"Then," he continued, "where are my choice books, my éditions de luxe? There were some splendid volumes here, rare, you understand, worth money. She must have sold them also. I recollect when she begged me to let her take them out of my room. And a violin—of the most superb—that is gone! You know nothing of all these?"
"I know nothing—truly—m'sieu."
"And my cats? Who has dared to interfere with my cats, my dear friends? Le Cid—Chateaubriand—Phédre—Montcalm—eh? What has been done with them? And the doors, the little doors I had made for them—nailed up, I see! Ah—ah, madame—this is your work! You have killed them! Say then, am I not right? Miserable wretch of a woman!"
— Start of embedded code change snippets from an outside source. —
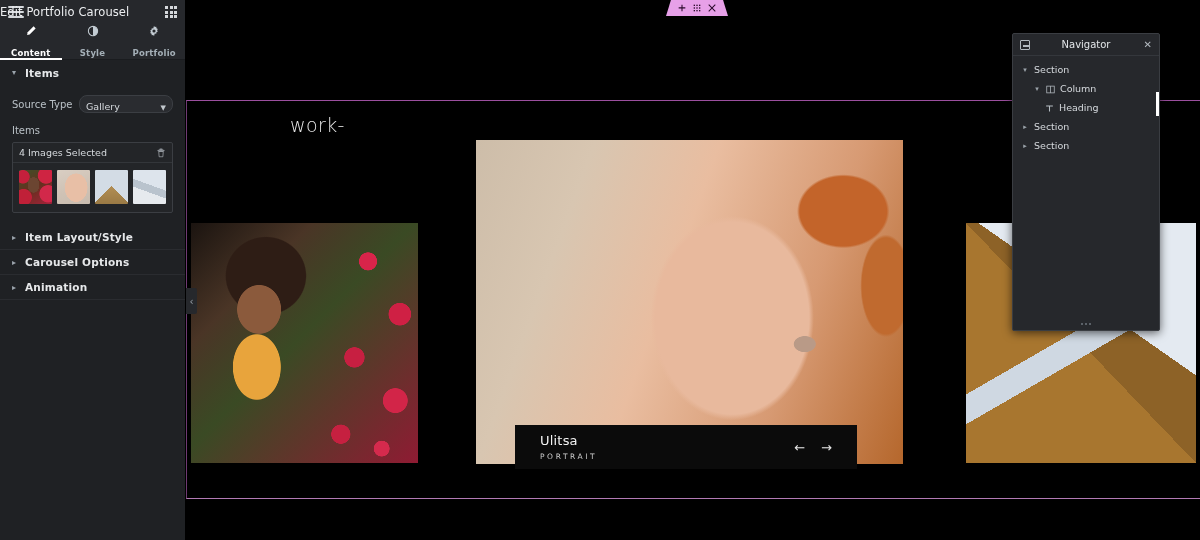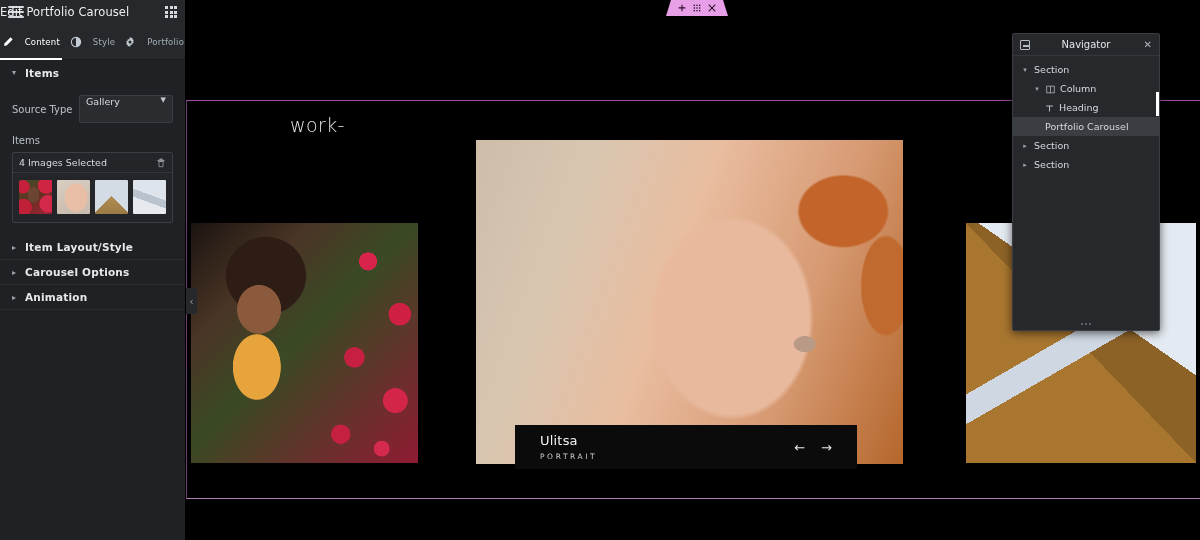--- a/index.html
+++ b/index.html
@@ -34,8 +34,8 @@
 
   .tabs { height: 36px; background: #26282c; display: flex; position: relative; flex: none;
           border-bottom: 1px solid #1a1c1f; }
-  .tab { flex: 1; display: flex; flex-direction: row; align-items: center;
-         justify-content: center; gap: 11px; cursor: pointer; position: relative; }
+  .tab { flex: 1; display: flex; flex-direction: column; align-items: center;
+         justify-content: center; gap: 11px; cursor: pointer; position: relative; font-weight: bold; }
   .tab .ti { height: 12px; display: flex; align-items: center; justify-content: center; }
   .tab .tl { font-size: 8.5px; color: #a4afb7; letter-spacing: .2px; }
   .tab.active .tl { color: #fff; }

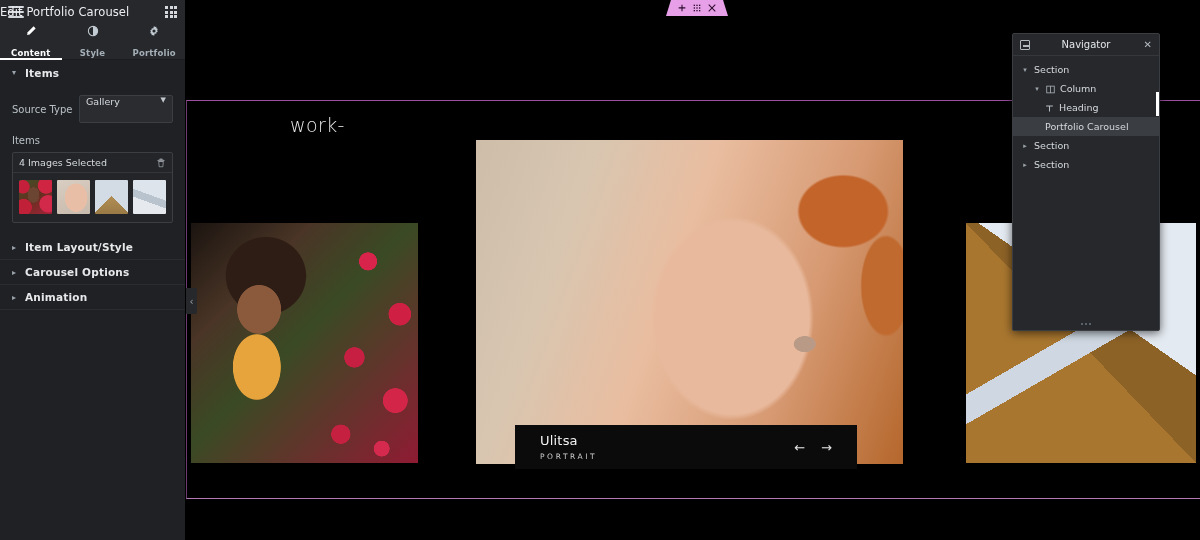--- a/index.html
+++ b/index.html
@@ -58,8 +58,8 @@
   .field-row { display: flex; align-items: center; justify-content: space-between; margin-bottom: 12px; }
   .field-label { font-size: 10px; color: #b9c0c6; }
   .select {
-    width: 94px; height: 28px; background: #2a2c30; border: 1px solid #3b3e43;
-    border-radius: 2px; display: flex; align-items: flex-start; padding: 0 6px;
+    width: 94px; height: 18px; background: #2a2c30; border: 1px solid #3b3e43;
+    border-radius: 8px; display: flex; align-items: flex-end; padding: 0 6px;
     font-size: 9.5px; color: #d6dade; cursor: pointer; position: relative;
   }
   .select .chev { margin-left: auto; font-size: 7px; color: #c2c8cd; }

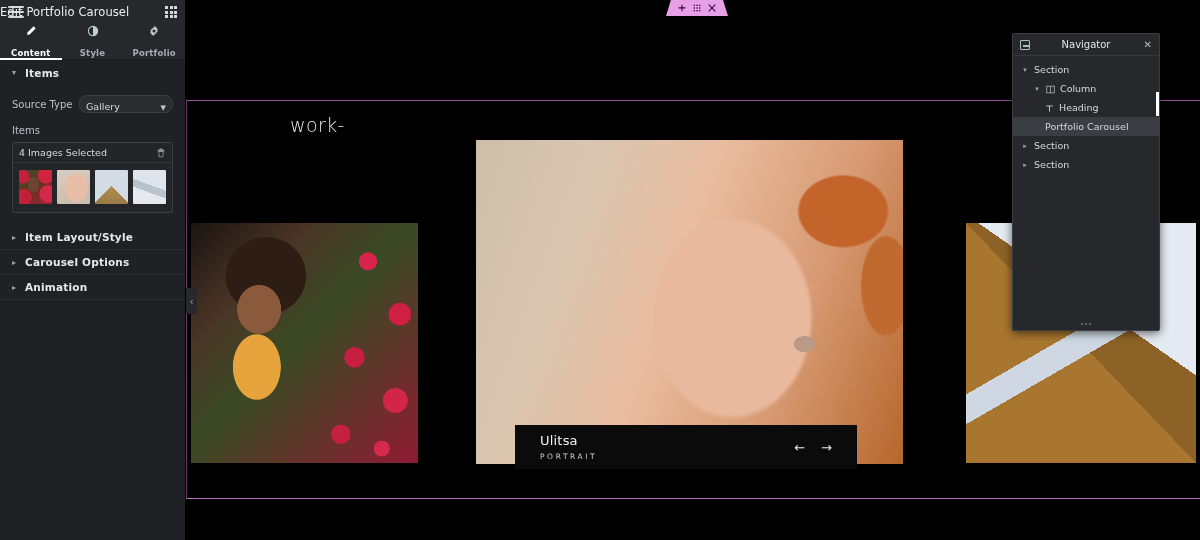--- a/index.html
+++ b/index.html
@@ -401,9 +401,6 @@
         <span class="nv-label">Heading</span>
       </div>
 
-      <div class="nav-item selected" style="padding-left:32px">
-        <span class="nv-label">Portfolio Carousel</span>
-      </div>
 
       <div class="nav-item" style="padding-left:8px">
         <span class="nv-caret">▸</span>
He was staggering now about the room between weakness and temper and she assisted him to a chair.
"You have killed them!" he gasped repeatedly.
"No, m'sieu, not one. Indeed, m'sieu, I speak the truth. The cats of m'sieu were fourteen; how could I kill so many? No, but I fed them and put them away in the barns—yes—and nailed up the little doors, it is true, for I could not do my work with the cats of m'sieu always between the feet. I spoke of them once to you, because there were two who wished to enter your room, lie on the bed——"
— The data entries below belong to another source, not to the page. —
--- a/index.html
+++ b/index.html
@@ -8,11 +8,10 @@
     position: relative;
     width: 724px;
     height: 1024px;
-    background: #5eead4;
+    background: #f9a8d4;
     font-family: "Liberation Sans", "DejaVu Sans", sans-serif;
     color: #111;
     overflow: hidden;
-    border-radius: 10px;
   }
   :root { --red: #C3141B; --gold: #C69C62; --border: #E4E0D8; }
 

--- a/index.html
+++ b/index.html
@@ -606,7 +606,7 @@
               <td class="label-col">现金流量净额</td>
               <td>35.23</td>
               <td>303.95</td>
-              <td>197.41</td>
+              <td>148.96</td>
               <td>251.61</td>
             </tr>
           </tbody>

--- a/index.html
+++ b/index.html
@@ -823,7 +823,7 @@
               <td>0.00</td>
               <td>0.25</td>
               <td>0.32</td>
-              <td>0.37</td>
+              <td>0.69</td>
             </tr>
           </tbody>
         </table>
"Yes, yes! Le Cid and Montcalm. Good cats, good friends!"
"Lie on the bed, but I could not allow them. Thus, for three days they sat outside the door of m'sieu."
"And the peacock? Is it that I shall find him banished also when I walk forth from my house? Mlle. Pauline has rid herself of him?"
"Not so, m'sieu. I have cared for the bird and indeed for all the animals."